川島雄三監督特集(その2:東宝編)
メインタイトルからして、いきなり丸山明宏(現・美輪明宏)が登場して、「女、それは育ちすぎた子羊、エレガントな豚、帽子の好きなキツネ」といった歌詞のシャンソン風の主題歌を歌って驚かせる(作詞:谷川俊太郎、作曲:黛敏郎)。ただし丸山は本編には登場しない(後に劇場のシーンで歌だけがステージから遠く聞こえている)。
出演している女優が、原節子、香川京子と小津安二郎監督「東京物語」のあの2女優が参加しているのも興味深い。もう一人メインとなるのが久我美子。川島作品に原節子が出演するのはこれ1本のみ。

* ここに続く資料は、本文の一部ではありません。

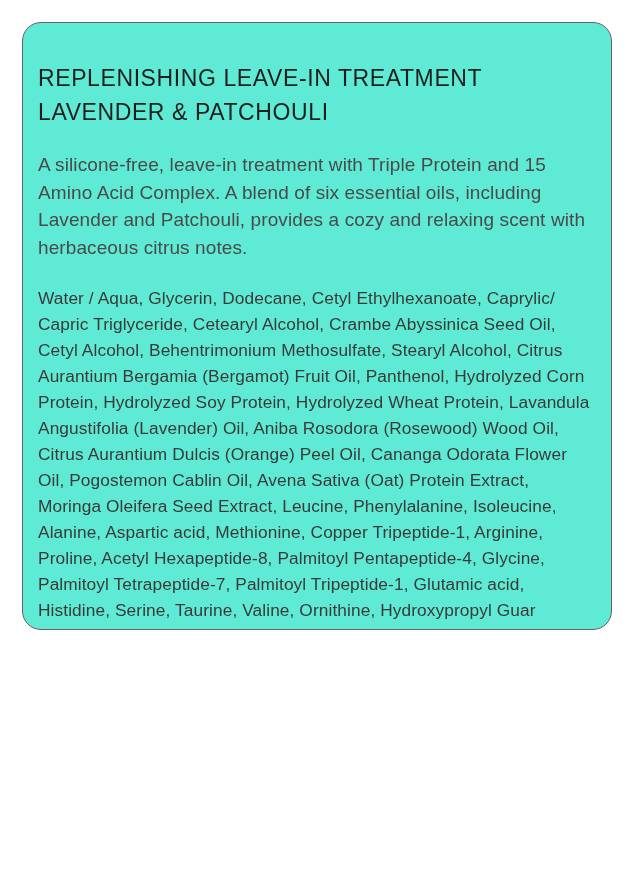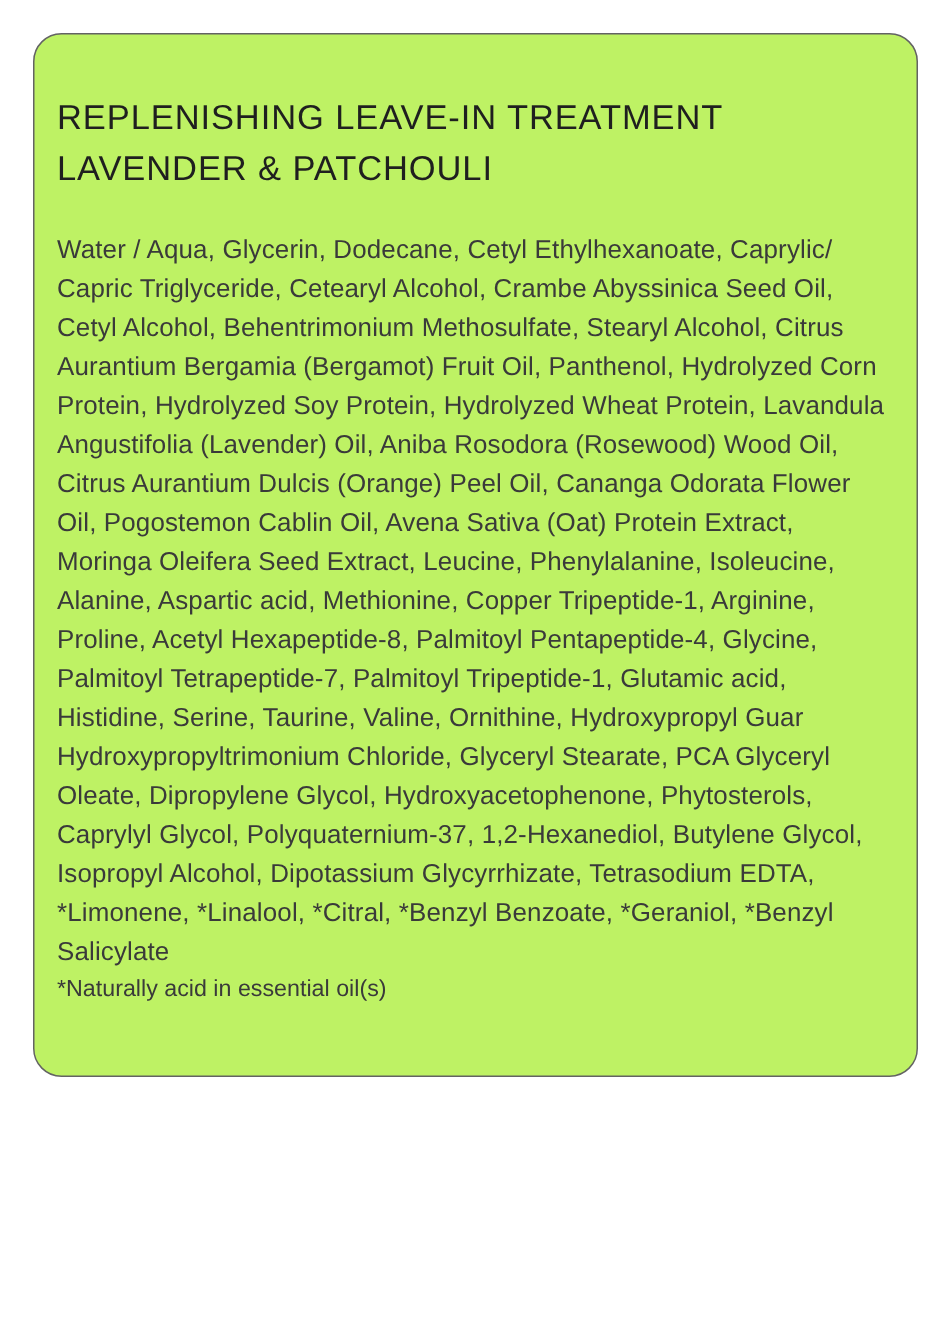--- a/index.html
+++ b/index.html
@@ -19,11 +19,11 @@
     left: 22px;
     top: 22px;
     width: 590px;
-    height: 696px;
+    height: 608px;
     box-sizing: border-box;
     border: 1.5px solid #636363;
     border-radius: 19px;
-    background: #bef264;
+    background: #5eead4;
     overflow: hidden;
   }
   .label-content {

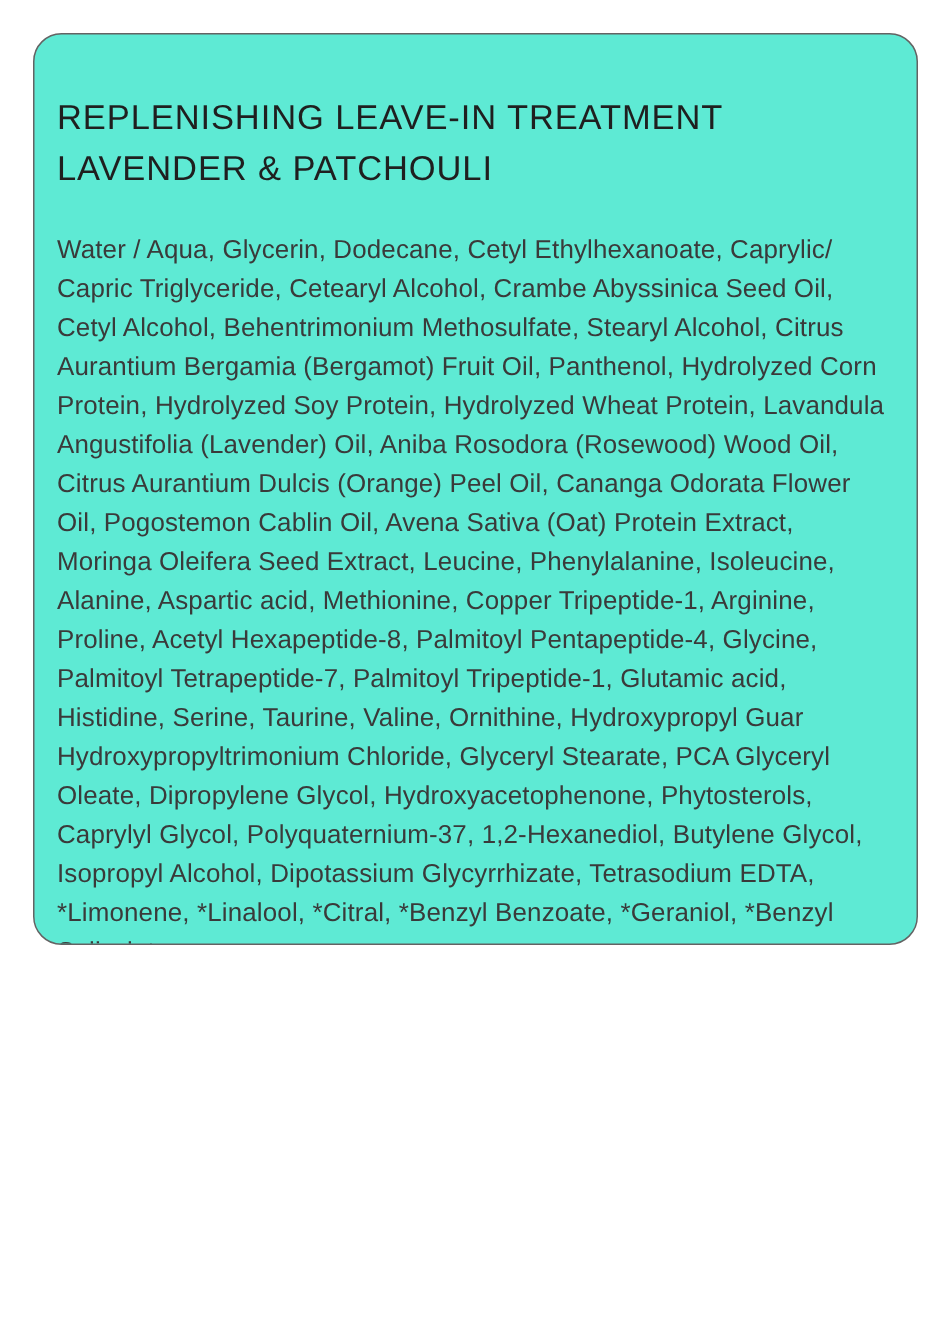--- a/index.html
+++ b/index.html
@@ -69,6 +69,7 @@
       <div>REPLENISHING LEAVE-IN TREATMENT</div>
       <div>LAVENDER &amp; PATCHOULI</div>
     </div>
+    <div class="product-description">A silicone-free, leave-in treatment with Triple Protein and 15 Amino Acid Complex. A blend of six essential oils, including Lavender and Patchouli, provides a cozy and relaxing scent with herbaceous citrus notes.</div>
     <div class="ingredients-list">Water / Aqua, Glycerin, Dodecane, Cetyl Ethylhexanoate, Caprylic/ Capric Triglyceride, Cetearyl Alcohol, Crambe Abyssinica Seed Oil, Cetyl Alcohol, Behentrimonium Methosulfate, Stearyl Alcohol, Citrus Aurantium Bergamia (Bergamot) Fruit Oil, Panthenol, Hydrolyzed Corn Protein, Hydrolyzed Soy Protein, Hydrolyzed Wheat Protein, Lavandula Angustifolia (Lavender) Oil, Aniba Rosodora (Rosewood) Wood Oil, Citrus Aurantium Dulcis (Orange) Peel Oil, Cananga Odorata Flower Oil, Pogostemon Cablin Oil, Avena Sativa (Oat) Protein Extract, Moringa Oleifera Seed Extract, Leucine, Phenylalanine, Isoleucine, Alanine, Aspartic acid, Methionine, Copper Tripeptide-1, Arginine, Proline, Acetyl Hexapeptide-8, Palmitoyl Pentapeptide-4, Glycine, Palmitoyl Tetrapeptide-7, Palmitoyl Tripeptide-1, Glutamic acid, Histidine, Serine, Taurine, Valine, Ornithine, Hydroxypropyl Guar Hydroxypropyltrimonium Chloride, Glyceryl Stearate, PCA Glyceryl Oleate, Dipropylene Glycol, Hydroxyacetophenone, Phytosterols, Caprylyl Glycol, Polyquaternium-37, 1,2-Hexanediol, Butylene Glycol, Isopropyl Alcohol, Dipotassium Glycyrrhizate, Tetrasodium EDTA, *Limonene, *Linalool, *Citral, *Benzyl Benzoate, *Geraniol, *Benzyl Salicylate</div>
     <div class="ingredients-footnote">*Naturally acid in essential oil(s)</div>
   </div>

物語は、弁護士の佐山貞次(森雅之)、市子(原節子)夫妻が、貞次が担当弁護している、死刑判決を受けて拘置所に拘留されている男の娘妙子(香川京子)を自宅に引取って面倒を見ている所に、大阪から市子の学生時代の親友の娘であるさかえ(久我美子)が家出して来て、無理やり佐山家に同居した事で、同じ屋根の下に住むこの3人の女性の間に波紋が広がって行くというお話である。
妙子が、父が死刑囚という事もあって、内向的で物静かであるのに対し、さかえは自由奔放であけすけ、やがてさかえは貞次を慕うようになり、半ば強引に貞次の法律事務所で働く事になる。

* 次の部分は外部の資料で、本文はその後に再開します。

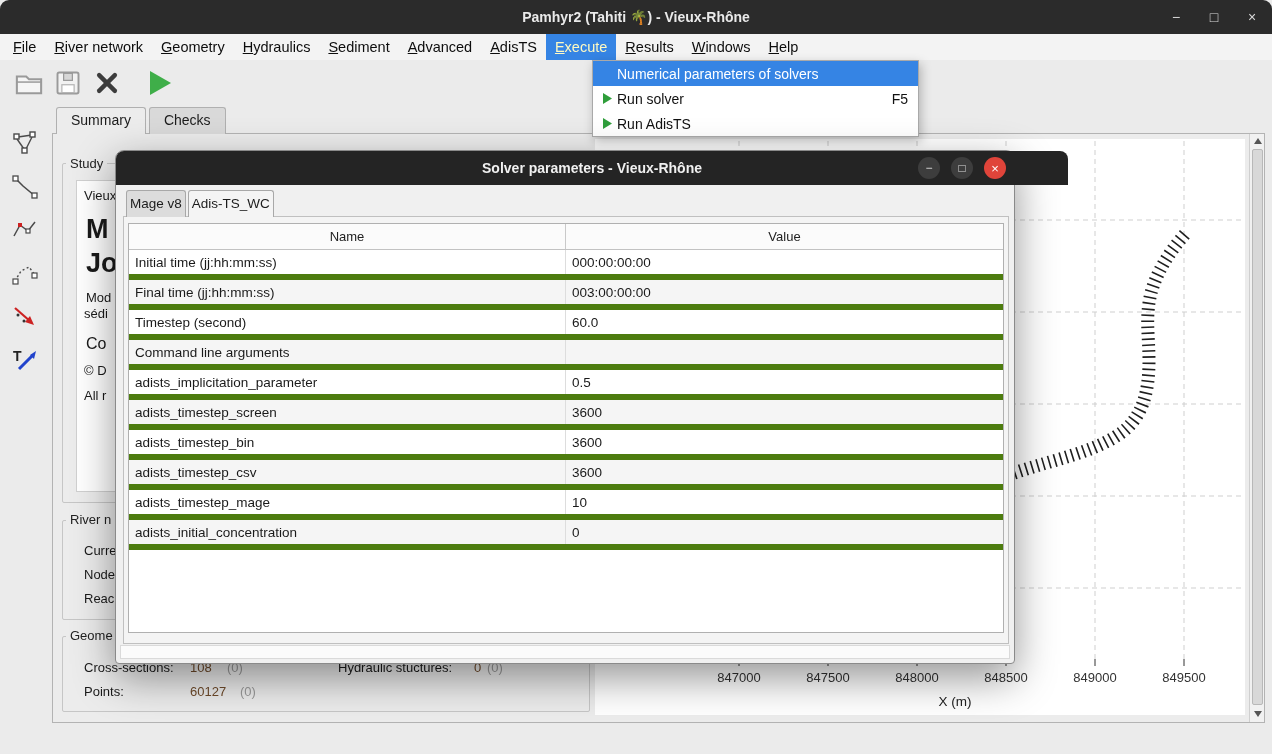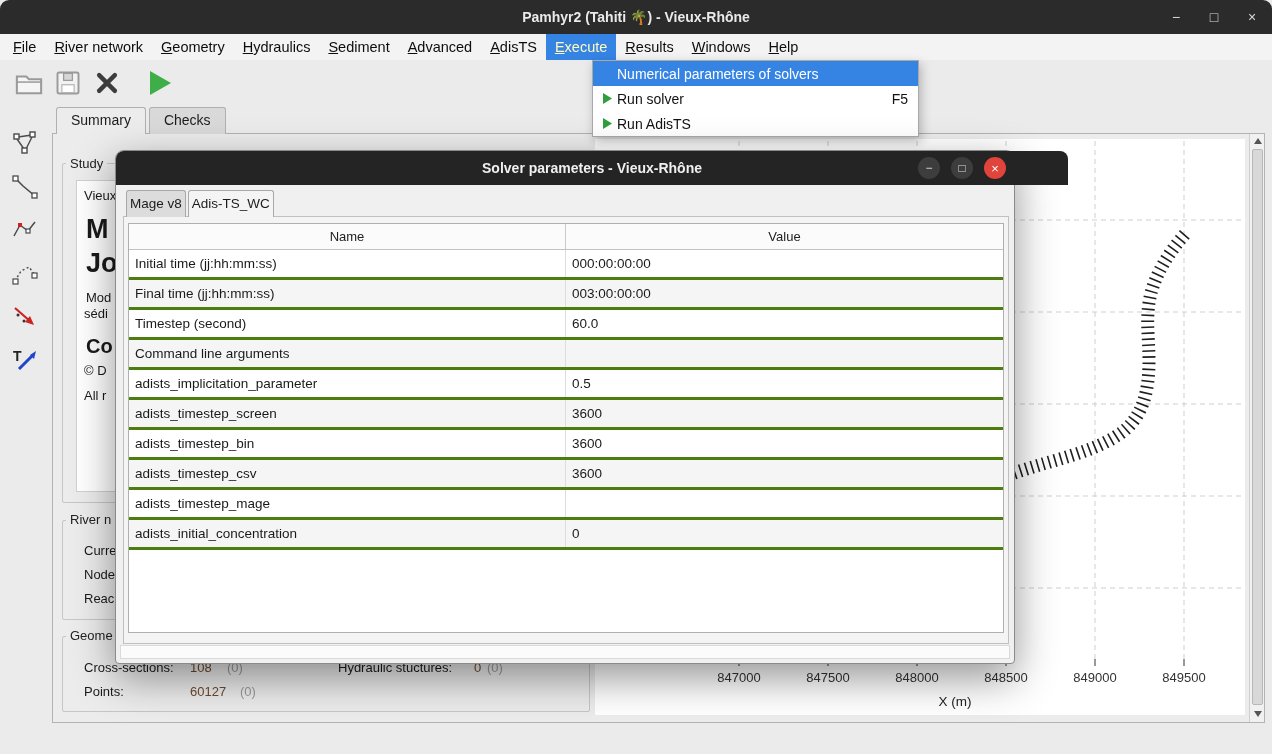--- a/index.html
+++ b/index.html
@@ -67,7 +67,7 @@
   .thead{display:flex;height:26px;background:#fbfbfb;border-bottom:1px solid #c2c2c2;font-size:13px;color:#222}
   .th{flex:0 0 437px;display:flex;align-items:center;justify-content:center;border-right:1px solid #c9c9c9}
   .th:last-child{flex:1;border-right:none}
-  .trow{display:flex;height:30px;font-size:13.5px;border-bottom:3px solid #4d7c0f;background:#fff}
+  .trow{display:flex;height:30px;font-size:13.5px;border-bottom:6px solid #4d7c0f;background:#fff}
   .trow.alt{background:#f5f5f5}
   .td-name{flex:0 0 437px;display:flex;align-items:center;padding-left:6px;border-right:1px solid #ddd}
   .td-value{flex:1;display:flex;align-items:center;padding-left:6px}

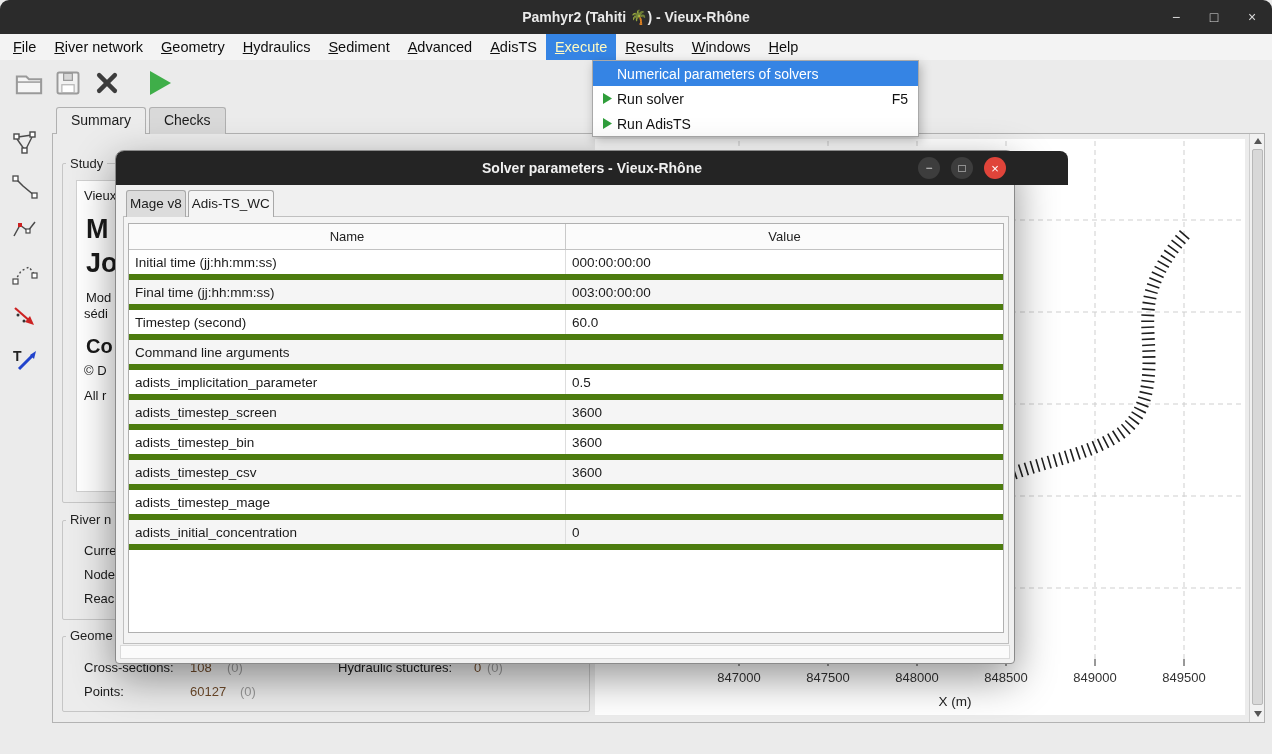--- a/index.html
+++ b/index.html
@@ -33,7 +33,7 @@
   .card{position:absolute;background:#fff;border:1px solid #d0d0d0}
   .frag{position:absolute;font-size:13px;white-space:nowrap}
   .frag.big{font-size:27px;font-weight:bold}
-  .frag.b{font-weight:bold;font-size:20px}
+  .frag.b{font-weight:normal;font-size:16px}
   .val{color:#6e4a2a}
   .dim{color:#9a9a9a}
   

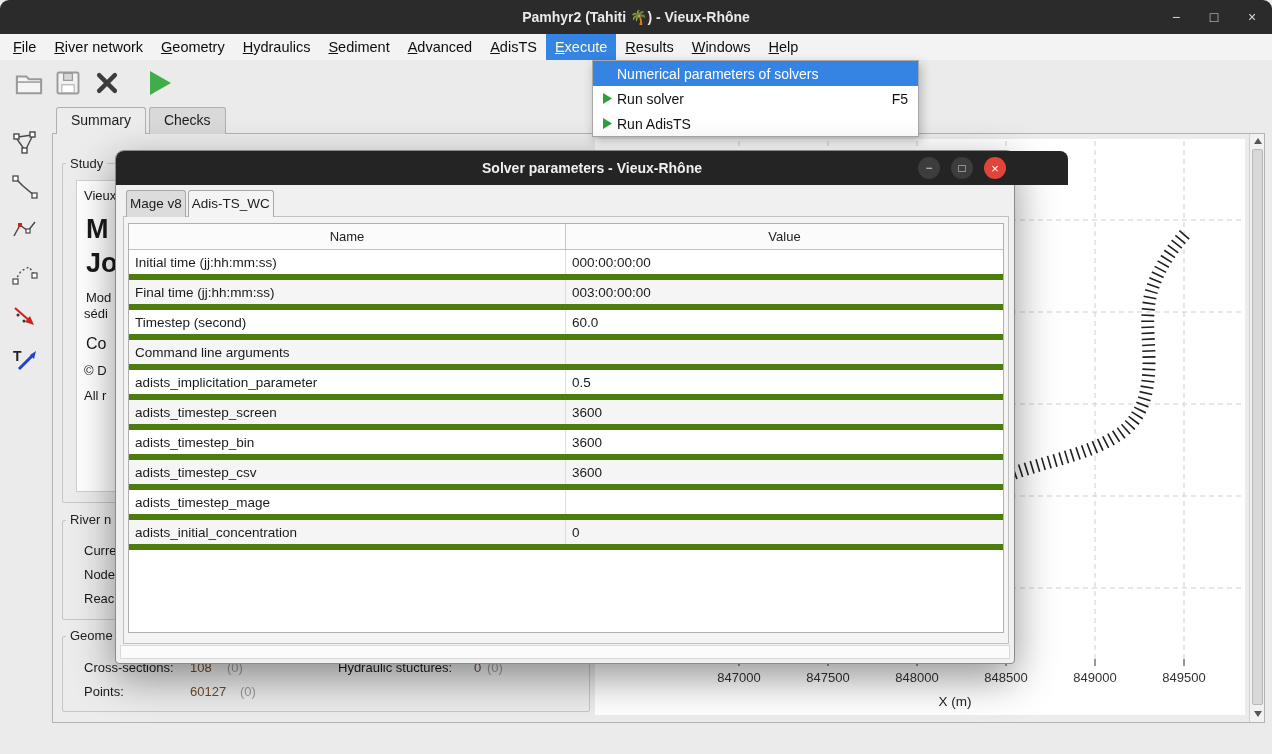--- a/index.html
+++ b/index.html
@@ -360,6 +360,7 @@
     </div>
     <div class="trow">
       <div class="td-name">adists_timestep_mage</div>
+      <div class="td-value">10</div>
     </div>
     <div class="trow alt">
       <div class="td-name">adists_initial_concentration</div>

一方、妙子はアルバイト学生の有田(石浜朗)と恋愛関係にあり、市子はさかえと一緒に出掛けた劇場で、かつての恋人・清野(三橋達也)と偶然再会し、昔の恋が甦りかけて夫婦の間にも微妙な波風が立つ事となる。
…といった具合に、3人の女性がそれぞれに、恋と人間関係で悩む姿が描かれるが、川島演出は相変わらずテンポよく物語を進めて行く。特に久我美子扮するさかえが、早口の大阪弁でまくし立て、軽快に動き回っているのが面白い。これまでの出演歴から見ても、清楚で静かなイメージのあった久我美子から、こんな意表を突く演技を引き出した辺りがさすが川島監督である。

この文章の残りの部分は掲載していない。